Bed Bath & Beyond was hit after the home-goods retailer reported weak results while Chinese e-commerce company Alibaba fell after it was sanctioned by the US government.
Companies linked to investor Carl Icahn climbed after the billionaire was named as a future adviser to President-elect Donald Trump.
Quincy Krosby, a markets strategist for Prudential Financial, said investors were concerned about the weak earnings for Bed Bath & Beyond and about the jump in interest rates since the election.
"When you have interest rates rising, at least initially, it tends to take a little bit from the discretionary (companies) because credit card payments move higher," she said.

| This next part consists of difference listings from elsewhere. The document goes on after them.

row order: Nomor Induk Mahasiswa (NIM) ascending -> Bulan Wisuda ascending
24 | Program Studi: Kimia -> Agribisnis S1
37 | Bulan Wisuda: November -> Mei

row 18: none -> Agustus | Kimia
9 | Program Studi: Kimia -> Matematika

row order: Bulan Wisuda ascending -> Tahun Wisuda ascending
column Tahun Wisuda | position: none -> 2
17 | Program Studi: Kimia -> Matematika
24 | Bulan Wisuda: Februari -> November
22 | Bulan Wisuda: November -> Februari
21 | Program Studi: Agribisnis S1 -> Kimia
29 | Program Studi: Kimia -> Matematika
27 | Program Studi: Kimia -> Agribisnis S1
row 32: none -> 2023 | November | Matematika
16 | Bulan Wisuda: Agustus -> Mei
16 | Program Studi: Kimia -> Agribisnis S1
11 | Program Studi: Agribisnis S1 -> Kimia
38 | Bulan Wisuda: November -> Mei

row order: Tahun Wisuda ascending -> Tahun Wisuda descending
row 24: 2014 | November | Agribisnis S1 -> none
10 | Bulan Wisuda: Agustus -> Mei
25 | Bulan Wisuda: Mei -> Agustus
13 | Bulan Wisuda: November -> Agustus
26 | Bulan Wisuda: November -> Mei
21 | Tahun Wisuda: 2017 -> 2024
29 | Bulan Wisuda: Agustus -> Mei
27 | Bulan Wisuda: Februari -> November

The Dow Jones industrial average shed 23.08 points, or 0.1%, to 19,918.88.
The Standard & Poor's 500 index lost 4.22 points, or 0.2%, to 2,260.96 while the Nasdaq composite dipped 24.01 points, or 0.4%, to 5,447.42.
After it reported a far smaller profit and weaker sales than analysts expected, Bed Bath & Beyond dropped 4.18 US dollars (£3.40), or 9.2%, to 41.38 dollars (£33.67).

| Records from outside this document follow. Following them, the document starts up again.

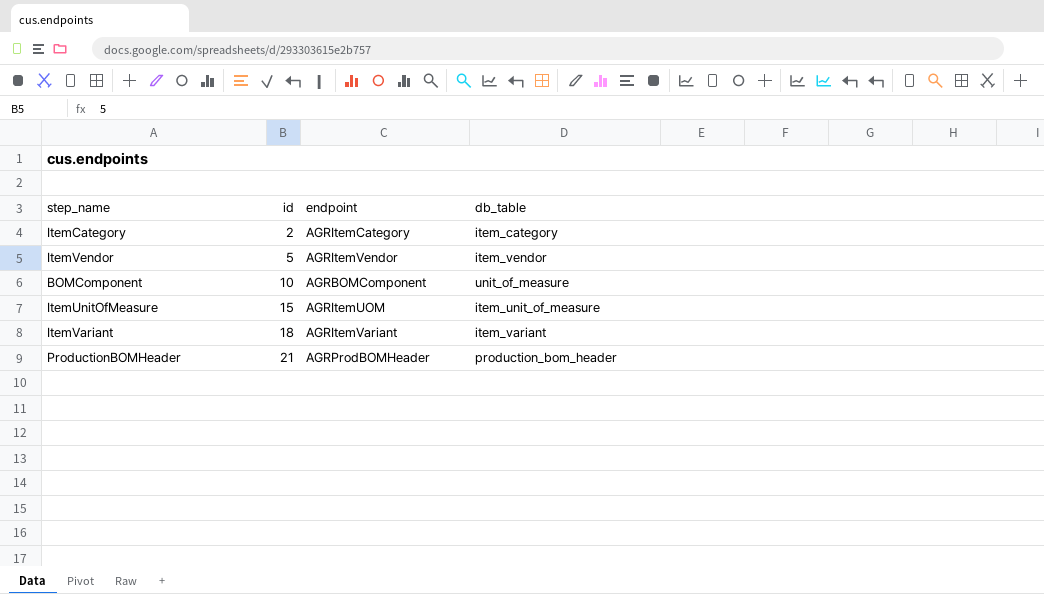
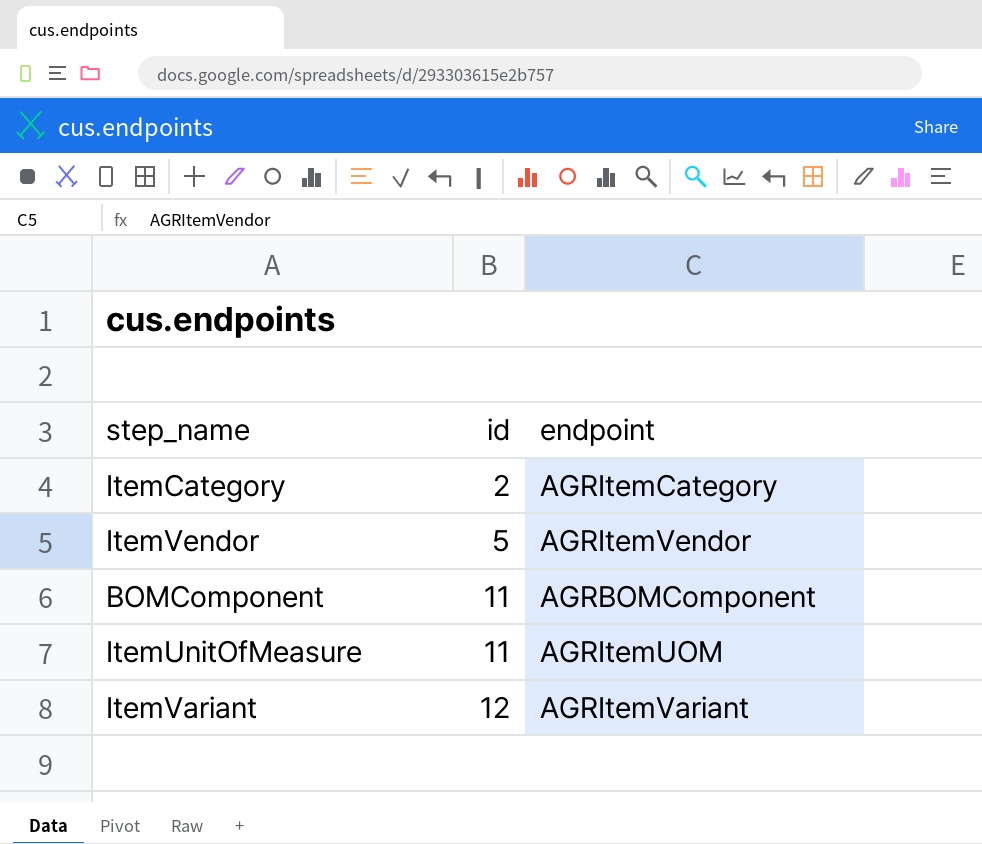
column db_table | position: 4 -> none
row ProductionBOMHeader: 21 | AGRProdBOMHeader | production_bom_header -> none
BOMComponent | id: 10 -> 11
ItemUnitOfMeasure | id: 15 -> 11
ItemVariant | id: 18 -> 12

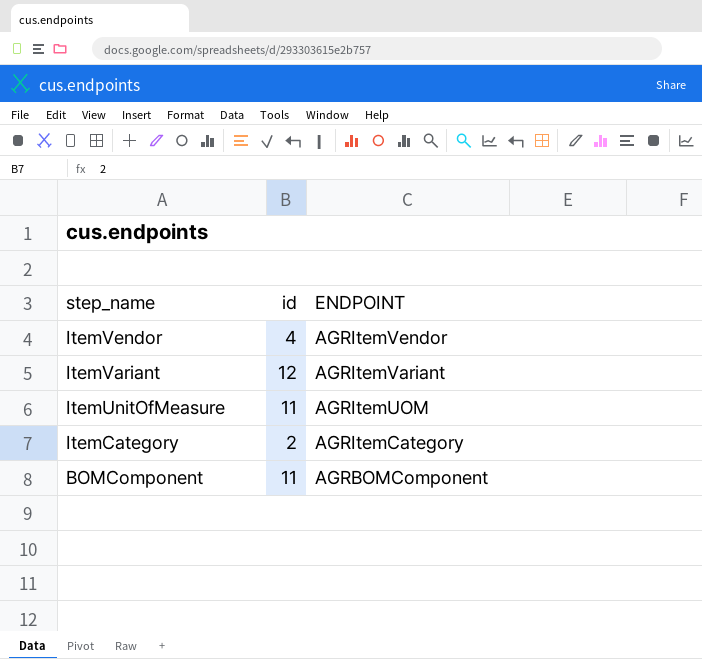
row order: id ascending -> step_name descending
column name: endpoint -> ENDPOINT
ItemVendor | id: 5 -> 4

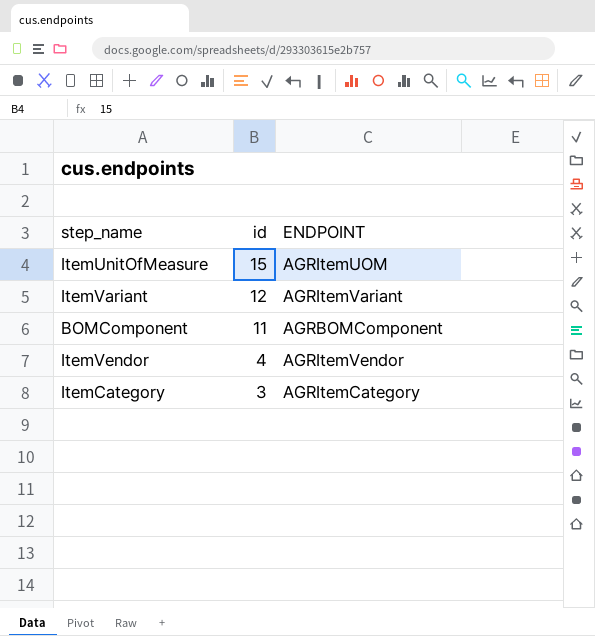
row order: step_name descending -> id descending
ItemUnitOfMeasure | id: 11 -> 15
ItemCategory | id: 2 -> 3

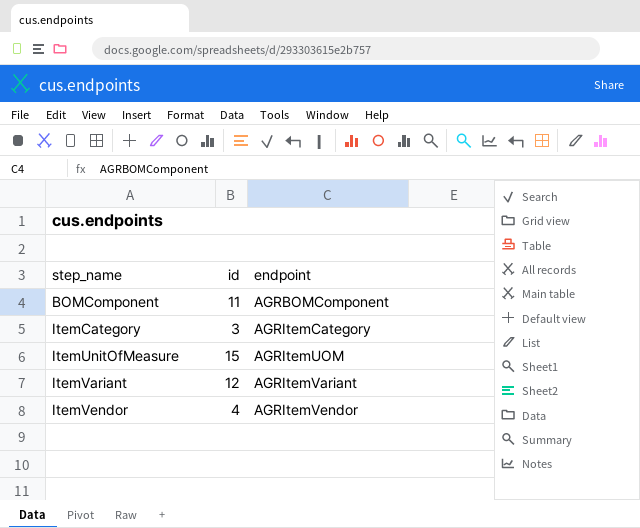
row order: id descending -> step_name ascending
column name: ENDPOINT -> endpoint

Alibaba fell after the US government put the Chinese e-commerce company back on a list of marketplaces that sell large amounts of counterfeit goods and is slow to respond when companies complain about counterfeits.
Alibaba's US-listed stock lost 2.45 dollars (£1.99), or 2.7%, to 86.80 dollars (£70.64).
Several companies linked to Mr Icahn - who wants to cut business regulations - surged after the billionaire investor was named as an adviser to Trump on regulatory reform issues.
Icahn Enterprises rose 4.38 dollars (£3.56), or 7.6%, to 62.30 dollars (£50.68) and refining company CVR Energy added 2.25 dollars (£1.83), or 10.5%, to 23.69 dollars (£19.27).
Chocolate maker Hershey rose after it named Michele Buck as its next president and CEO. She is currently Hershey's chief operating officer. Hershey stock added 1.27 dollars (£1.03), or 1.2%, to 104.44 dollars (£84.99).
Benchmark US crude gained 46 cents (37p) to 52.95 dollars (£43.09) a barrel in New York and Brent crude, the international standard, rose 59 cent (48p), or 1.1%, to 55.05 dollars (£44.79) a barrel in London.